Commanding the House of Commons is not at all the same thing as commanding a political party. Mr Blair could command the Commons and did so on occasions when his party tried to deny him his majority - on education his political will was sustained by Conservative support; on his leaving, the House recognized his Commons, not his party political, skills in rising to applaud him.
The regime Leader now has no such Parliamentary mastery. If he cannot rely on his party whips to drive his Members into the government lobbies his policies and his personality leave no room for finding support elsewhere in the House. And on the demand for a referendum on the new Constitution for the European Union in the face of his determination to cow us all into accepting his micro-managing, party control freakery, this incapacity to even understand the organic, multi-levelled nature of our democracy, let alone operate within it successfully, has been his failure and will be his humiliation.

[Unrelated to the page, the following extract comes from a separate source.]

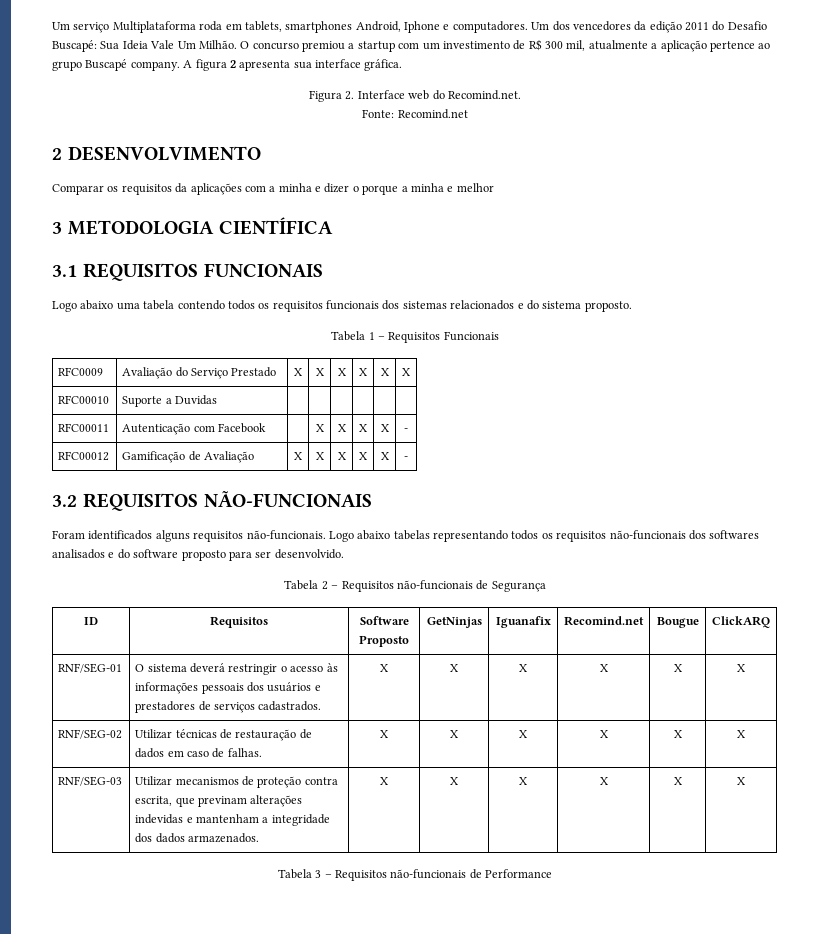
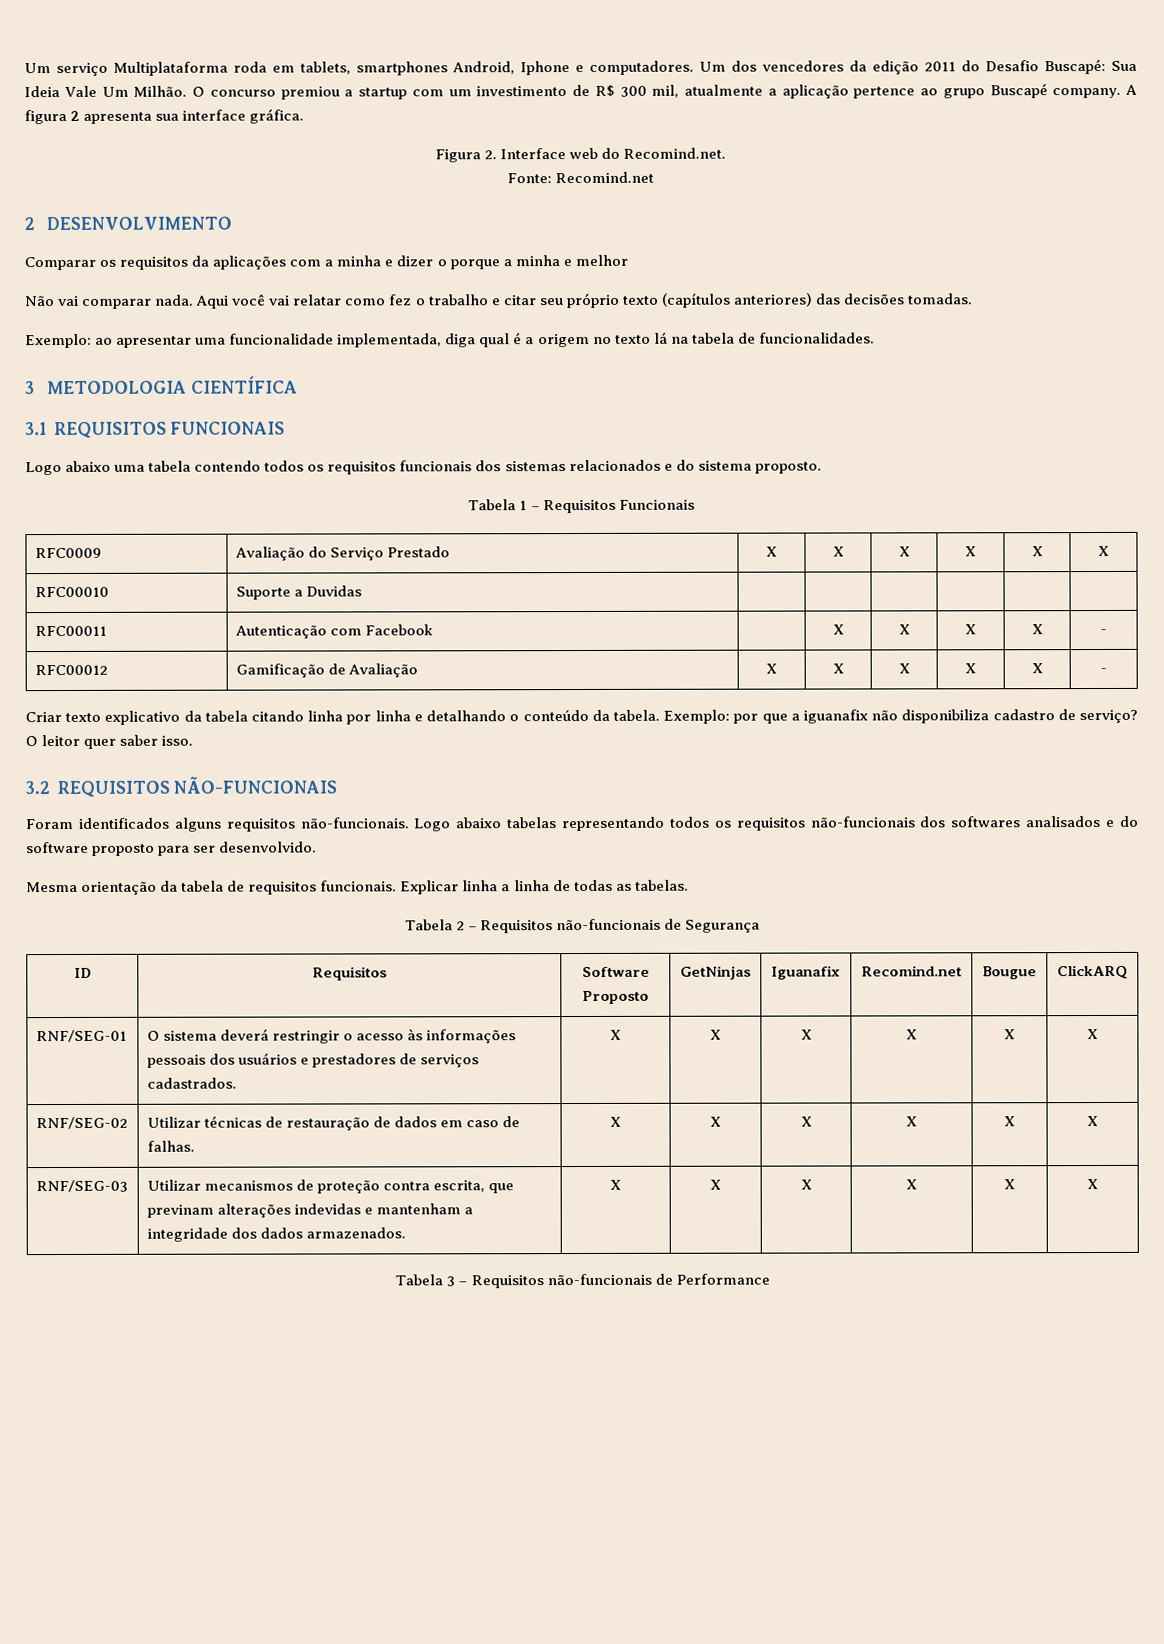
+ Não vai comparar nada. Aqui você vai relatar como fez o trabalho e citar seu próprio texto (capítulos anteriores) das decisões tomadas.
+ Exemplo: ao apresentar uma funcionalidade implementada, diga qual é a origem no texto lá na tabela de funcionalidades.
+ Criar texto explicativo da tabela citando linha por linha e detalhando o conteúdo da tabela. Exemplo: por que a iguanafix não disponibiliza cadastro de serviço? O leitor quer saber isso.
+ Mesma orientação da tabela de requisitos funcionais. Explicar linha a linha de todas as tabelas.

Mr Blair's Commons majority of over 60 is ample to govern on party political matters agreed within the party and set out in the Manifesto on which Labour was elected 2 years ago; but accession to the European Union Reform Treaty is not such an issue, even ignoring the broken referendum Manifesto pledge.
Ironically it is an issue on which a party leader with a decent majority might well seek a dissolution, to fight an election on the altering of the United Kingdom's system of government for good. And the Head of State might reasonably agree, given that this is neither a party matter, so that commanding the House becomes of a different democratic order, nor a petty policy matter where, as in the education fracas, it is the prime minister's House skills that may be tested.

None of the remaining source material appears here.